Qui est cette nouvelle Tina que je tente de refouler ? Son existence même est comme un corps étranger qui, jour après jour, grandit en moi, loin de celle que j'étais autrefois. Je n'ai plus la force, plus l'envie de tuer l'embryon naissant de cette fille qui ne me ressemble plus vraiment. Submergée par ce sentiment d'étrangeté, je commence à l'accepter. Je ris avec force, porté par le sentiment de liberté de ne plus avoir à lutter.

Je ne peux plus m'arrêter et Elliot me regarde, perplexe face à mon hilarité.

— Qu'est-ce qui t'arrive ?, demande-t-il en arrachant des touffes d'herbe à ses pieds.

Entre deux rires, je parviens à articuler mes mots. Avec une candeur presque insensée, je lui avoue :

— J'ai pété la gueule d'Ashley.

Mon rire m'étrangle avec une intensité libératrice et en confessant mes actes, je crois pouvoir échapper à leur poids. Elliot ne retient pas son enthousiasme et ses yeux se mettent à pétiller de malice face à mon aveu.

— Et j'étais pas là pour voir ça ?!, s'exclame-t-il.

Un rire sincère émane de lui et se mêle au mien dans une cacophonie improbable.

— Tu veux dire vraiment pété la gueule ?, reprend-il en essayant de retrouver son sérieux.

Je hausse les épaules.

— Je sais pas... Je lui ai mis un poing dans la figure, avoué-je en essayant moi aussi d'afficher un air grave.

C'est peine perdue. On s'étrangle à nouveau d'amusement et notre hilarité se nourrit mutuellement.

— Putain, Tina. T'es encore plus cramé que moi !

Je relève mon buste, faussement outrée, et donne un coup dans son épaule.

— Sûrement pas ! Et puis, tout ça c'est ta faute en fait.

— Ma faute ? Tu m'accuses de te pousser vers les forces obscures, Moore ? J'étais même pas là. Je faisais mon biz tranquille dehors !

Je pointe maladroitement mon doigt au milieu de son front.

— Tout ce que je dis, c'est que depuis que je te connais, je fais n'importe quoi.

— C'est peut-être parce que tu fais n'importe quoi que tu me connais !

Une lueur espiègle brille dans ses yeux. Mon cerveau ralentit par toutes les substances dont je l'ai abreuvé à du mal à faire sens de ce qu'il vient de dire.

Il a raison.

Un éclair de lucidité me cogne la tête et je laisse mes poumons s'exprimer dans un soupir résigné.

— Je suis tellement dans la merde, Elliot. Mes parents vont me tuer quand ils l'apprendront !

— Et alors ? Une tape sur les doigts et c'est réglé !

Il dédramatise avec un calme qui me déstabilise. Si seulement il avait raison.

— Tu sais, j'ai vraiment dû batailler avec mon père pour sortir ce soir. Je vais pouvoir dire adieu à ma vie sociale pour le reste de l'année !

— Eh bah, on va s'assurer que tu profites de cette soirée autant que possible alors !, glisse-t-il avec un clin d'œil.

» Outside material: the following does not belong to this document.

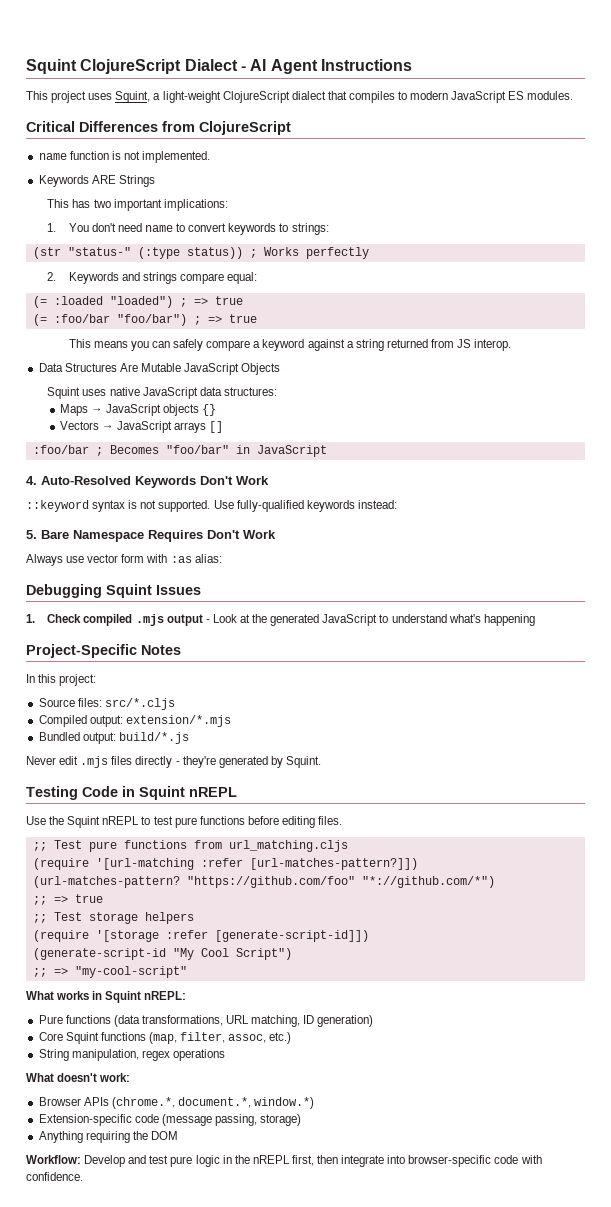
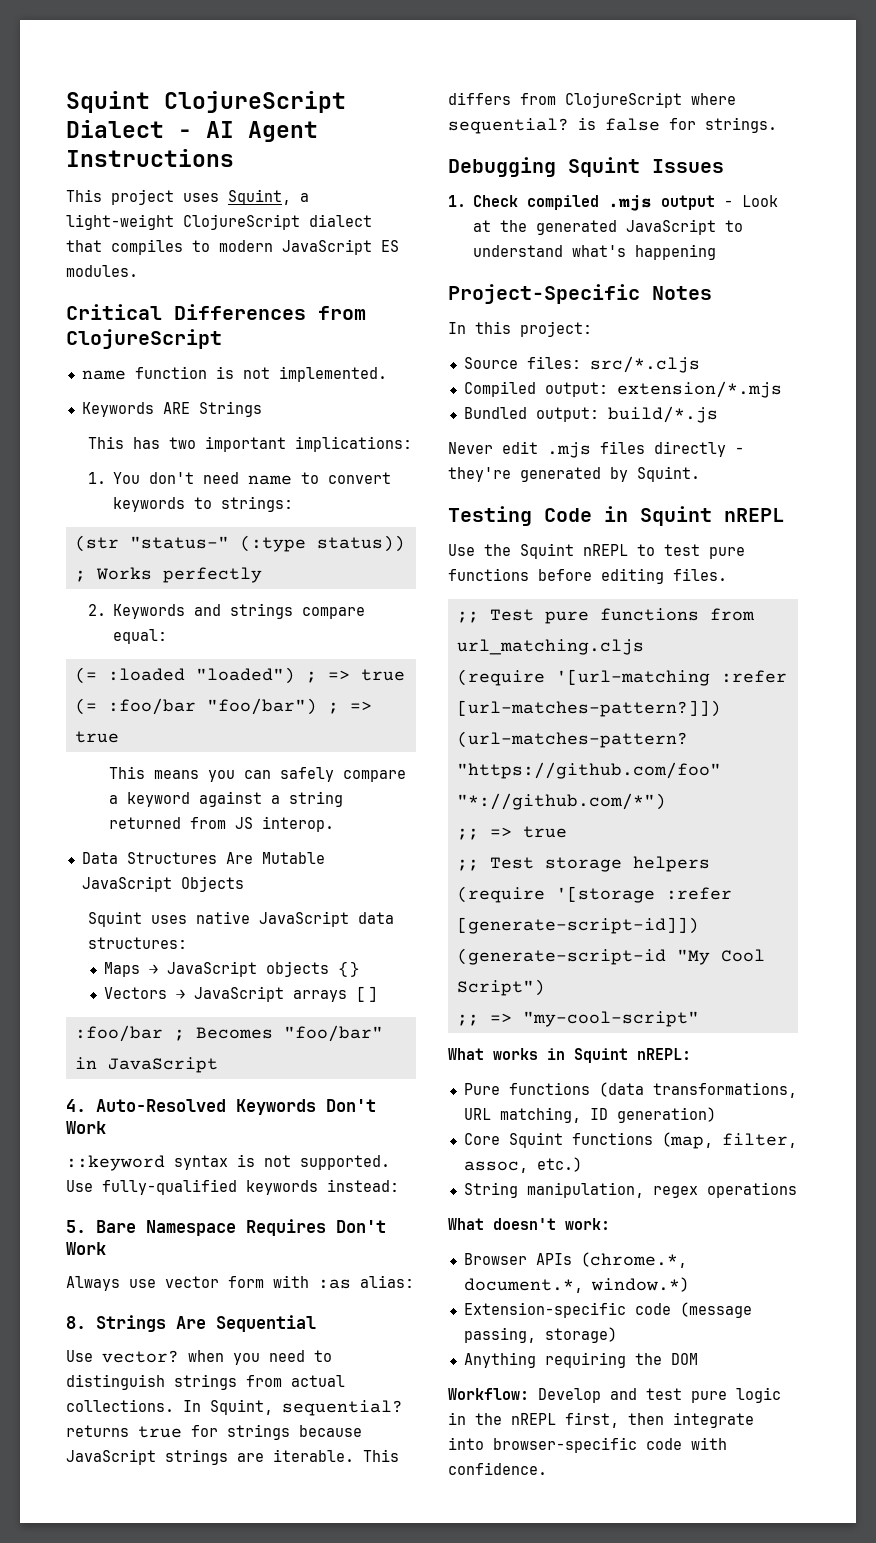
+ 8. Strings Are Sequential
+ Use vector? when you need to distinguish strings from actual collections. In Squint, sequential? returns true for strings because JavaScript strings are iterable. This differs from ClojureScript where sequential? is false for strings.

Prêt à transformer cette soirée ratée en souvenir mémorable, il me tend la bouteille qu'il trimballe avec lui. Je la prends et le regarde se lever brusquement. Je ne suis pas sûre de comprendre mais finalement, j'ouvre la bouteille et bois une gorgée. Je grimace à la seconde où le liquide brule mes lèvres.

— C'est dégueu.

— Nan, c'est du whisky, ma belle.

Je roule les yeux. C'est dégueu, mais j'en reprend quand même une gorgée. La bouteille dans les bras, je le regarde marcher sans but devant moi. Sa déroutante décontraction me laisse sans voix, et je me surprends à laisser mes yeux se perdre sur sa silhouette illuminée par le clair de lune. Ses cheveux indisciplinés dansent à chacun de ses mouvements. Il envoûtant, alors je me laisse emporter. Pour un soir, rien qu'un seul, je veux voir le monde tel qu'il le voit.

— Comment tu fais ?

Il lève un sourcil, perplexe.

— Comment je fais quoi ?, demande-t-il, les bras croisés sur son torse.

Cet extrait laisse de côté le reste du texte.